On the individual market, the carriers have found that sicker people tend to take up a significant portion of the claims they pay out while making up a small portion of the total pool.

Hogan said he believed reinsurance could make Maryland’s market more attractive to more insurers. Al Redmer, the state insurance commissioner, said he has been negotiating with several carriers, but nothing will be done for the 2019 plan year.

Many of the details of how the reinsurance program runs will be worked by the Maryland Health Benefit Exchange, the agency responsible for the running the pool.

The program will be funded by a combination of a state assessment on health insurers, garnering an estimated $380 million, and federal pass-through money, that would be money the federal government saves in subsidies because Maryland’s premiums are lower than they otherwise would have been because of reinsurance.

That assessment on insurers comes in lieu of a federal assessment on health insurers that was set aside as part of last year’s tax legislation. But that assessment was only set aside for 2019.

Lawmakers hope that the assessment continues to be set aside so the state can continue to levy it on insurers to pay for reinsurance. For 2019, the assessment had no impact on premiums because insurers expected to pay it federally and included it in their rate calculations.

CareFirst believes that with reinsurance, it could be able to decrease premiums for 2019.

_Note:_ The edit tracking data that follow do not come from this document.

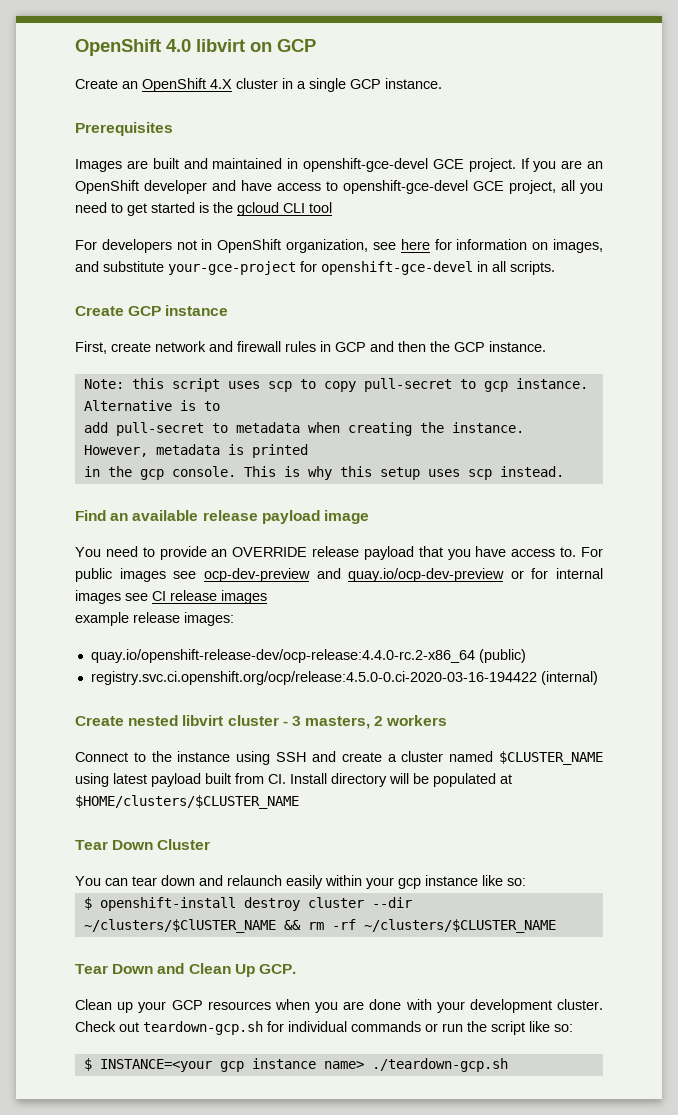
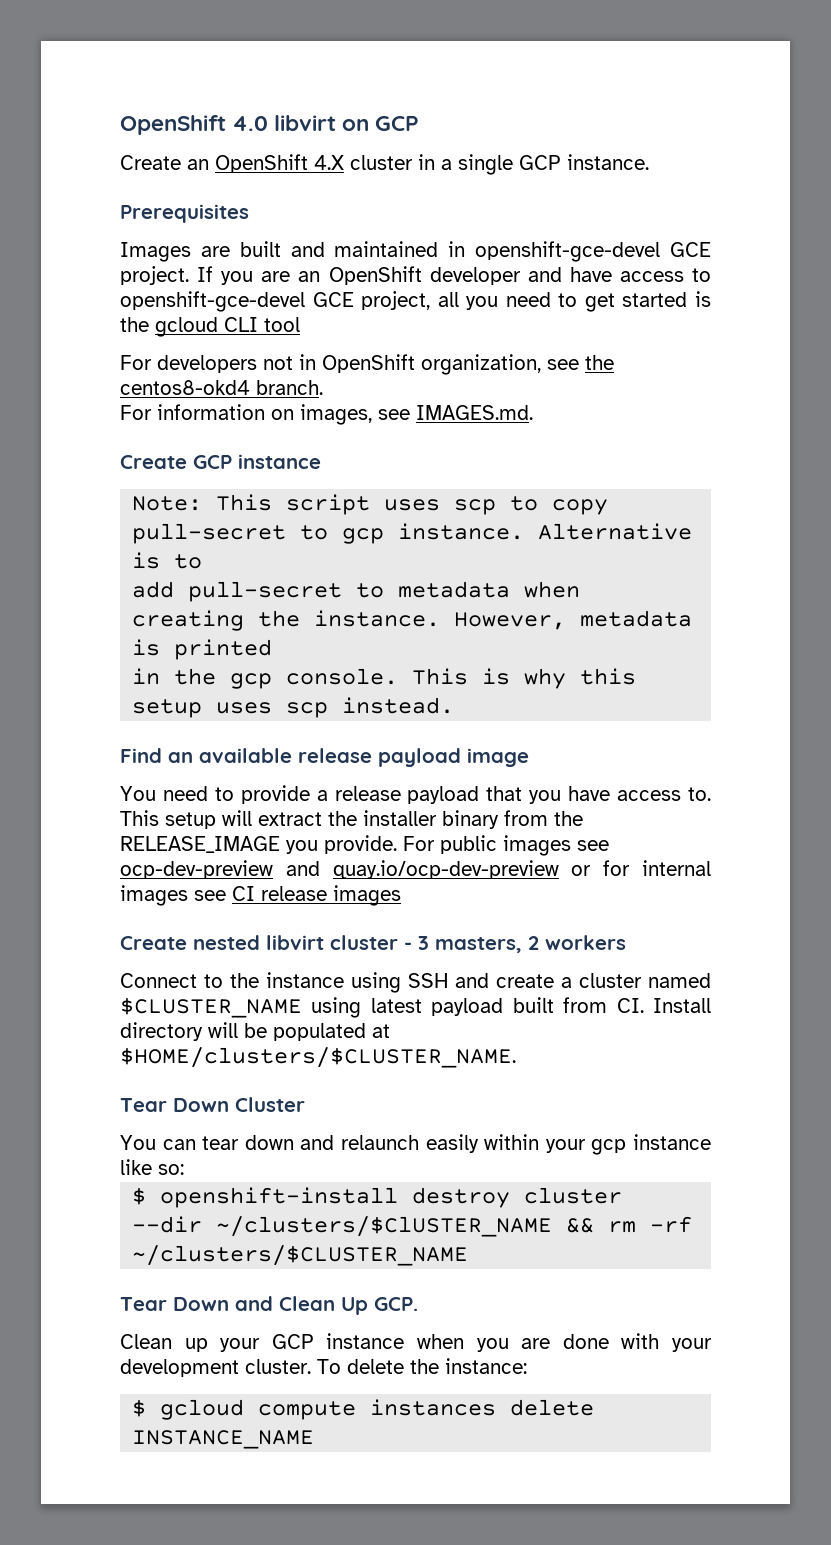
[400,239,603,253] [75,261,555,275] [75,305,229,316] [75,341,546,354] here for information on images, and substitute your-gce-project for openshift-gce-devel in all scripts. // Create GCP instance // First, create network and firewall rules in GCP and then the GCP instance. -> [585,355,614,370] [120,380,323,395] [120,404,533,425] [120,454,321,469] the centos8-okd4 branch. // For information on images, see IMAGES.md. // Create GCP instance
[131,378,164,389] this -> [216,494,273,511] This
[211,547,308,557] an OVERRIDE -> [316,790,328,801] a
(577, 552) none -> [120,810,583,829] [120,835,397,854] This setup will extract the installer binary from the RELEASE_IMAGE you provide.
[75,612,234,626] [90,649,526,663] [90,671,598,685] // example release images: // quay.io/openshift-release-dev/ocp-release:4.4.0-rc.2-x86_64 (public) // registry.svc.ci.openshift.org/ocp/release:4.5.0-0.ci-2020-03-16-194422 (internal) -> (401, 895) none
[75,795,299,809] $HOME/clusters/$CLUSTER_NAME -> [120,1047,516,1068] $HOME/clusters/$CLUSTER_NAME.
[207,1001,271,1010] resources -> [326,1333,405,1349] instance
[75,1021,573,1035] [83,1058,508,1072] Check out teardown-gcp.sh for individual commands or run the script like so: // $ INSTANCE=<your gcp instance name> ./teardown-gcp.sh -> [317,1358,527,1374] [132,1399,595,1420] [132,1430,315,1449] To delete the instance: // $ gcloud compute instances delete INSTANCE_NAME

“We are encouraged by CMS’s approval of Maryland’s 1332 waiver application,” Brian Pieninck, CareFirst’s CEO, said in a statement. “This was a critical step in the ongoing effort to ensure that Maryland residents who seek and rely on coverage in the individual market will have access to more affordable premiums.”

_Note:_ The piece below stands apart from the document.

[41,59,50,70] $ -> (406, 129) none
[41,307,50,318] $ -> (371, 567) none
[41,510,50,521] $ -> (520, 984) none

But one detail the health exchange will have to look at is whether the reinsurance will work in conjunction with the Affordable Care Act’s risk adjustment program to end up providing double payments to some carriers at a penalty to others.

Kaiser has expressed concern about this throughout the process and reiterated those concerns Wednesday.

“We support the state’s efforts to stabilize the individual market, and we support a reinsurance program that benefits all Marylanders equally,” Kaiser said in a statement. “That’s why Kaiser Permanente believes Maryland’s reinsurance program should include an adjustment for the entire amount of double payments that was identified in the Wakely analysis. Eliminating the entire amount of double payments will benefit the most Marylanders, maximize the use of federal dollars and optimize the market stabilization effect of the reinsurance program.”

Correction: A previous version of this article incorrectly contextualized Vincent DeMarco’s position. He supports the state finding solutions that do not need federal approval.